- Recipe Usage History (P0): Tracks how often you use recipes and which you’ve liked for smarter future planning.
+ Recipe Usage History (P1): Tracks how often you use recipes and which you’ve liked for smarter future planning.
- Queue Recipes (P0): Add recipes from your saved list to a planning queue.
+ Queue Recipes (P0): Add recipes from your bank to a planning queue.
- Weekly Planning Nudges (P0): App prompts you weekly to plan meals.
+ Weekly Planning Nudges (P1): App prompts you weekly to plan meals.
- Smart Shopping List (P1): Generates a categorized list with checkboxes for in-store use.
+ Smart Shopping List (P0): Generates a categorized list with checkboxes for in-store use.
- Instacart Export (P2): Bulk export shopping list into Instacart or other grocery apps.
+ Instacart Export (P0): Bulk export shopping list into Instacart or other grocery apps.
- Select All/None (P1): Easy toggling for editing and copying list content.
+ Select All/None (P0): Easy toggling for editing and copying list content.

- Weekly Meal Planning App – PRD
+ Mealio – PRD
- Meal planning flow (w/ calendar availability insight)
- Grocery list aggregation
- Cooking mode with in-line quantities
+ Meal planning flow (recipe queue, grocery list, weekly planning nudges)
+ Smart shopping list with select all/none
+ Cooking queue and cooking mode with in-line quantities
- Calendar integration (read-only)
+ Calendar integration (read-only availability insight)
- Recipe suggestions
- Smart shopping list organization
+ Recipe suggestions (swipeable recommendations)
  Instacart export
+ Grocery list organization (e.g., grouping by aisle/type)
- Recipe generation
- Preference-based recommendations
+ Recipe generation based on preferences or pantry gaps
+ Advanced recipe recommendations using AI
--
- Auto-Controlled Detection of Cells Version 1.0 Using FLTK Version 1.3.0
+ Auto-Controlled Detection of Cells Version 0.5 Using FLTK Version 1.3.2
* * *
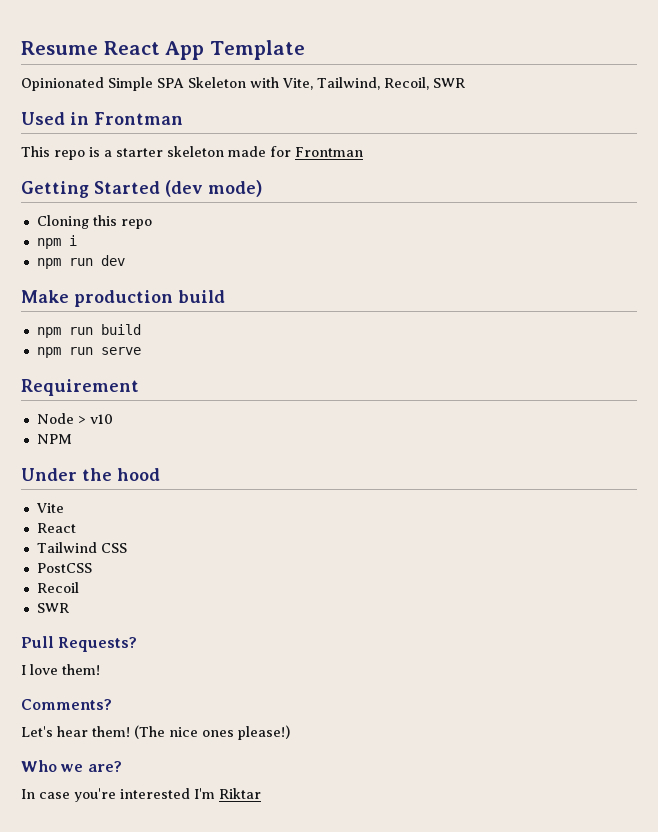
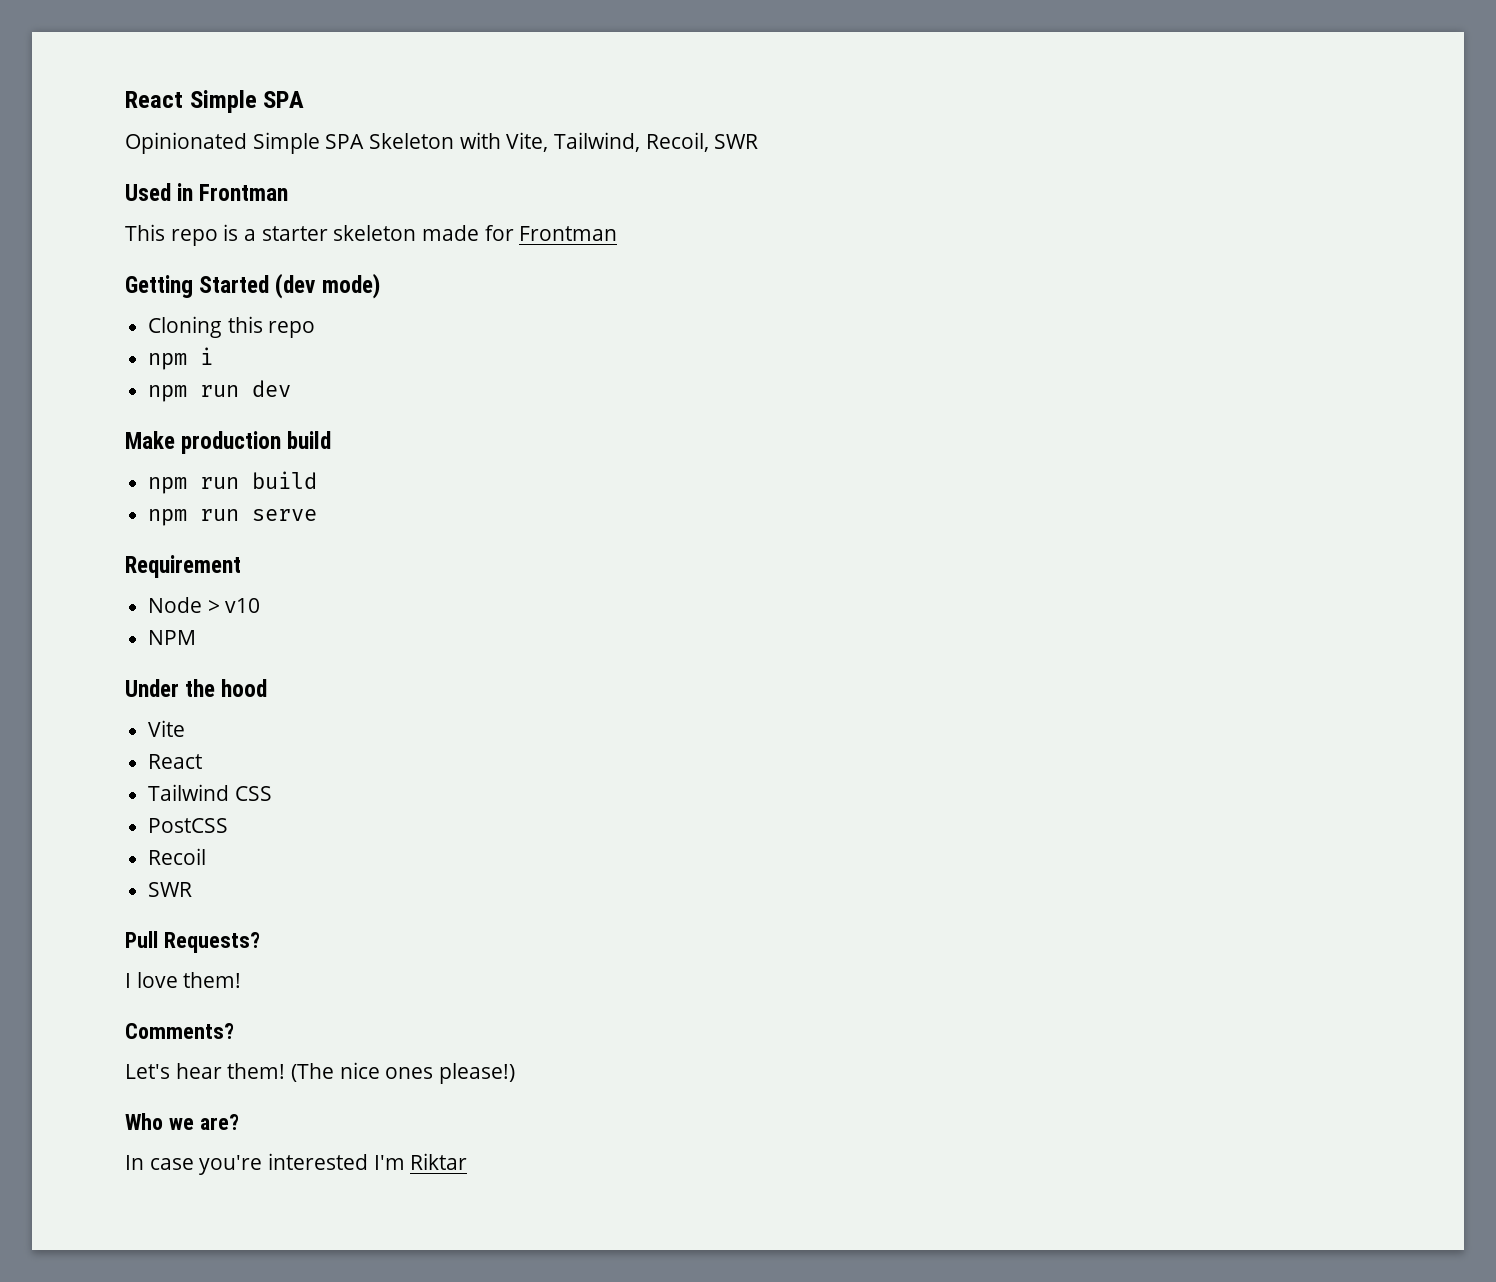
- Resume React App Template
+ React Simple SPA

▶ [Work item] Search the entries for the word "Tracks", then list each line that holds it.

▶ [Exercise output]
- Recipe Usage History (P0): Tracks how often you use recipes and which you’ve liked for smarter future planning.
+ Recipe Usage History (P1): Tracks how often you use recipes and which you’ve liked for smarter future planning.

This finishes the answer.